— RECORDS FOR THIS EXERCISE —

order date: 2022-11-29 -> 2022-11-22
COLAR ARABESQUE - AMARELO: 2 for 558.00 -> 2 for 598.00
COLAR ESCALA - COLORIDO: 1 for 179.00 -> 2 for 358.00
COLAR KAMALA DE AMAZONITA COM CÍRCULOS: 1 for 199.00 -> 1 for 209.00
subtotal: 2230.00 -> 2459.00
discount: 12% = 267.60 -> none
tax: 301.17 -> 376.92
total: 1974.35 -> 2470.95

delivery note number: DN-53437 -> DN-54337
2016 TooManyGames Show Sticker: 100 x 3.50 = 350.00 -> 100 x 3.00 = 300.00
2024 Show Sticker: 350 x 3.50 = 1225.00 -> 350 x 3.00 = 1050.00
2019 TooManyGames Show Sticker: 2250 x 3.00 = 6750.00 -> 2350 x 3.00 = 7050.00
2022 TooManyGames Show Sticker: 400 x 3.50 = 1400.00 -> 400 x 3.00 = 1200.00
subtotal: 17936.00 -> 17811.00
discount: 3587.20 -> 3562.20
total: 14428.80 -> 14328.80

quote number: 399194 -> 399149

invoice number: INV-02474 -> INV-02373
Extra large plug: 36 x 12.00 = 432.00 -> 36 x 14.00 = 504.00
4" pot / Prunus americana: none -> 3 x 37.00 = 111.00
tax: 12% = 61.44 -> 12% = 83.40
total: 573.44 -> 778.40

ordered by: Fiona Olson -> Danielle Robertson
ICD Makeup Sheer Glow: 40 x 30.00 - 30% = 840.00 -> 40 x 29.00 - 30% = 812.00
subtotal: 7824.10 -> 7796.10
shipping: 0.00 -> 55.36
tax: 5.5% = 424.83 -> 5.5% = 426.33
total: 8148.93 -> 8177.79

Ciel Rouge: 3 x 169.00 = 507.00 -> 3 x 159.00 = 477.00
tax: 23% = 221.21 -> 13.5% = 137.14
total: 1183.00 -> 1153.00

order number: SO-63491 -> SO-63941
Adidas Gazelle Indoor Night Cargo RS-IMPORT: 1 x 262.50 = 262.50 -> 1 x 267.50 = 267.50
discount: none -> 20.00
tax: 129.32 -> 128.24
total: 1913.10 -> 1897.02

— HOW TO COMPLETE THIS TASK —
Each line of the records above, from the first through the one containing "tax: 301.17 -> 376.92", is to be retyped exactly; no other line belongs.

— REPLY TO THE TASK —
order date: 2022-11-29 -> 2022-11-22
COLAR ARABESQUE - AMARELO: 2 for 558.00 -> 2 for 598.00
COLAR ESCALA - COLORIDO: 1 for 179.00 -> 2 for 358.00
COLAR KAMALA DE AMAZONITA COM CÍRCULOS: 1 for 199.00 -> 1 for 209.00
subtotal: 2230.00 -> 2459.00
discount: 12% = 267.60 -> none
tax: 301.17 -> 376.92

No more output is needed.